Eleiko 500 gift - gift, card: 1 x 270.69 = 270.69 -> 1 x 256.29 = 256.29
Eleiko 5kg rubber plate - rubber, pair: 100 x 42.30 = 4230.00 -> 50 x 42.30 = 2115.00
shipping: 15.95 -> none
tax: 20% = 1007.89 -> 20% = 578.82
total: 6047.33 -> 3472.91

==

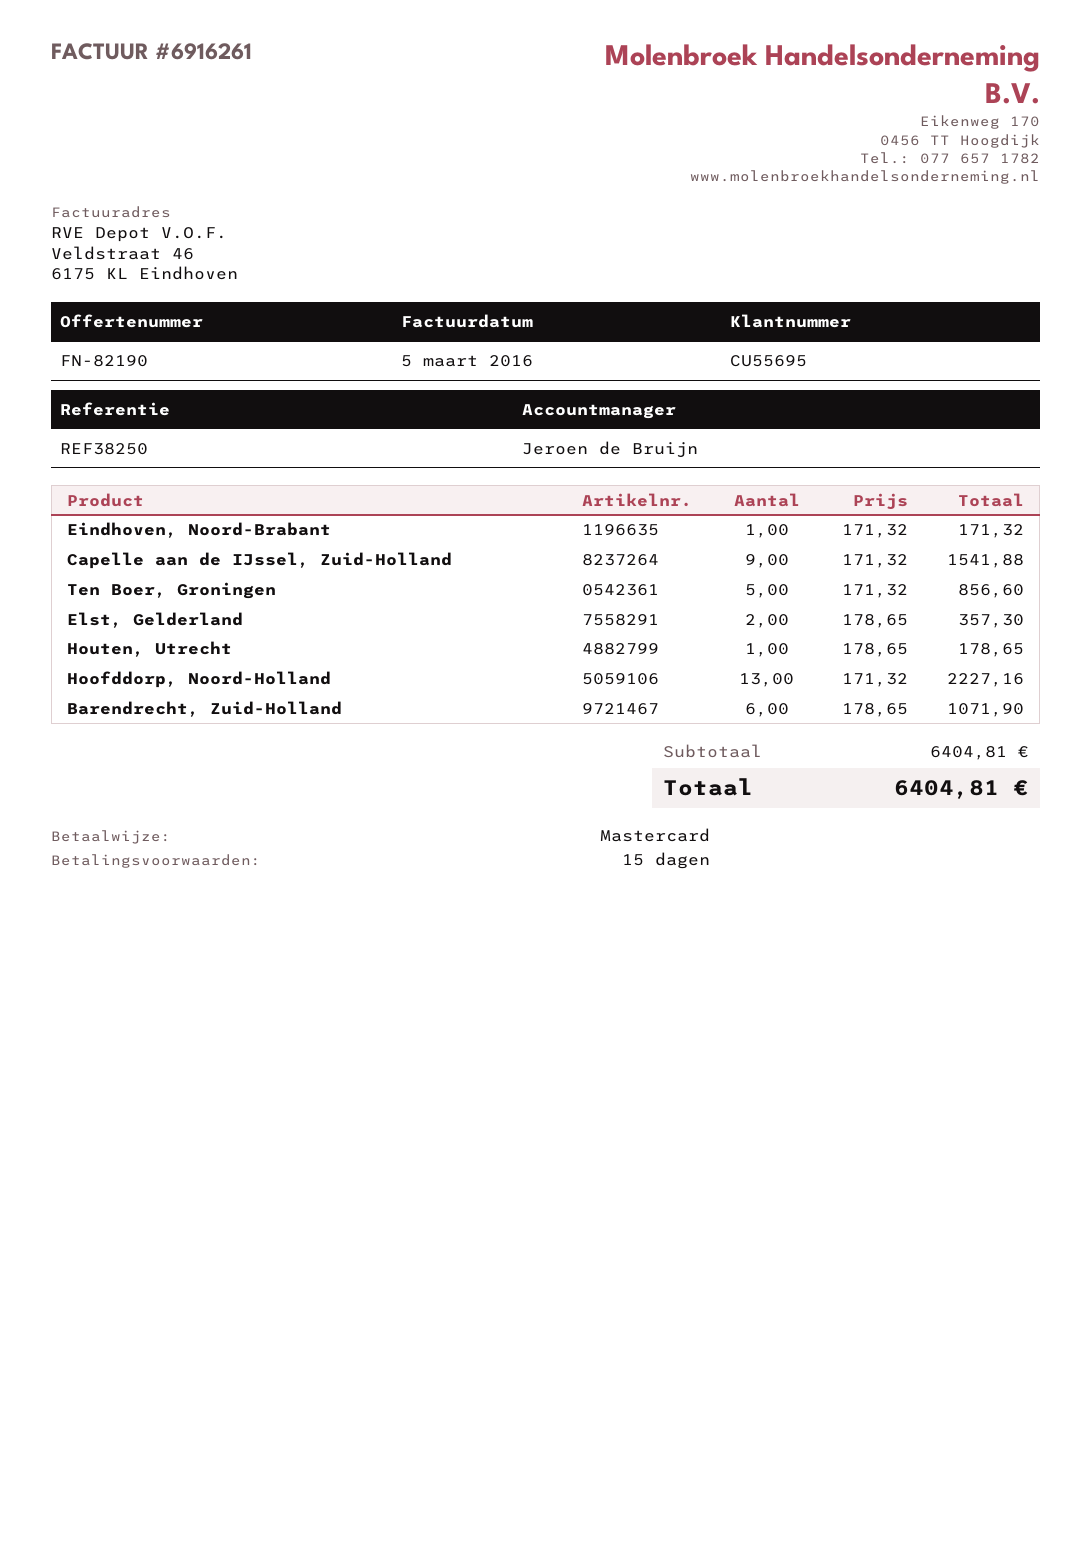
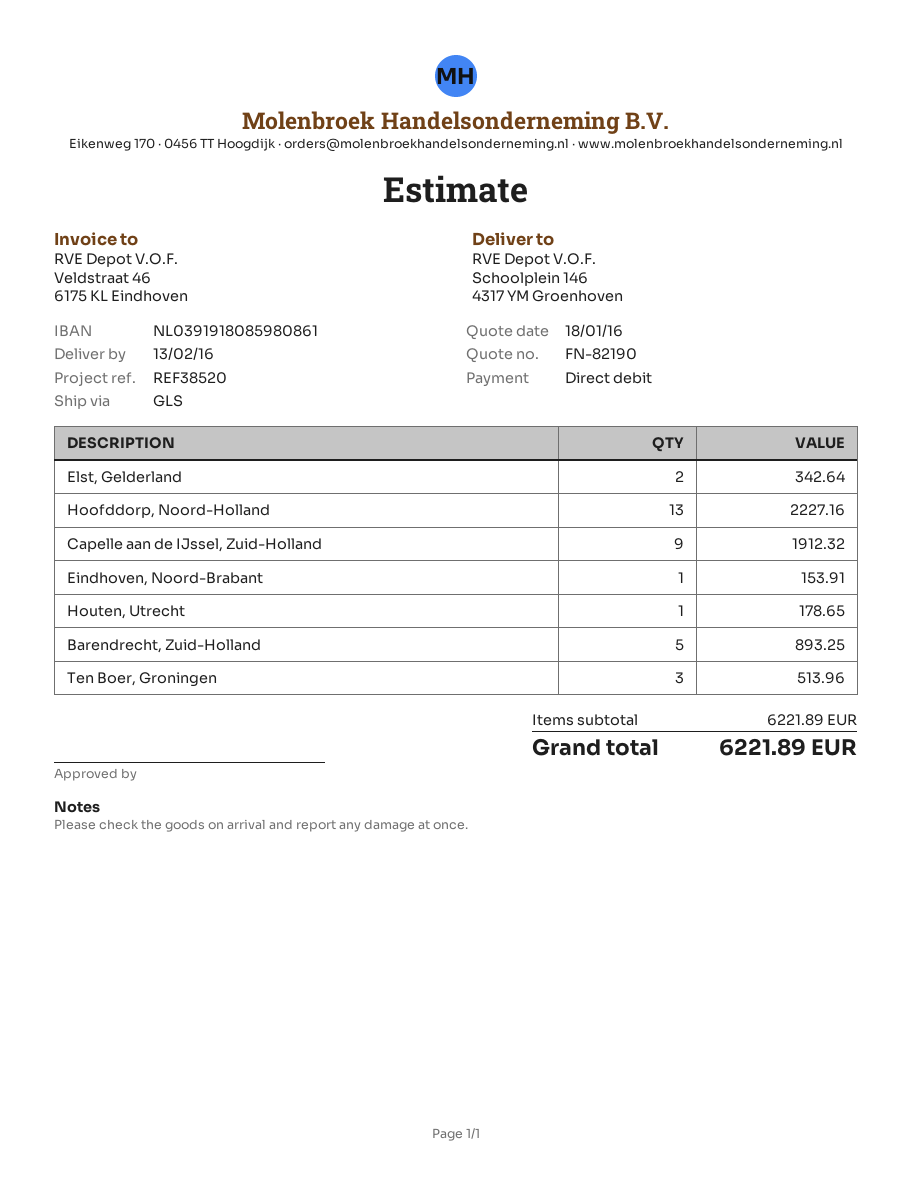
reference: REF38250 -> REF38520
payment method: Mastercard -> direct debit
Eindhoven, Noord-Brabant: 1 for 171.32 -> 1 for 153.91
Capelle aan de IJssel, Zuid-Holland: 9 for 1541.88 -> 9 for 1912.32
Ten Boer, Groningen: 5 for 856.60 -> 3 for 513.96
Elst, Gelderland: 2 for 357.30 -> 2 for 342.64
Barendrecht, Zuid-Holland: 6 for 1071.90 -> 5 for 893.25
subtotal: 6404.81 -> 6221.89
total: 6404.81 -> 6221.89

--

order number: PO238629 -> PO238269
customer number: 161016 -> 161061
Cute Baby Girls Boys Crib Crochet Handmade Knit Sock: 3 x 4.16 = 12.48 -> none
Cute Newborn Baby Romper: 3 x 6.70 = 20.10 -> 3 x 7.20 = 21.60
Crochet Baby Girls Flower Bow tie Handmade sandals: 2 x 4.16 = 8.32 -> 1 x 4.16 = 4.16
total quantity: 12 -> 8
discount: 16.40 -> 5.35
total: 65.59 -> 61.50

Task requirements
The lines above, starting at the one with "order number: PO238629 -> PO238269" and ending at the one with "total: 65.59 -> 61.50", are the only ones to return, exactly as written.

Response box
order number: PO238629 -> PO238269
customer number: 161016 -> 161061
Cute Baby Girls Boys Crib Crochet Handmade Knit Sock: 3 x 4.16 = 12.48 -> none
Cute Newborn Baby Romper: 3 x 6.70 = 20.10 -> 3 x 7.20 = 21.60
Crochet Baby Girls Flower Bow tie Handmade sandals: 2 x 4.16 = 8.32 -> 1 x 4.16 = 4.16
total quantity: 12 -> 8
discount: 16.40 -> 5.35
total: 65.59 -> 61.50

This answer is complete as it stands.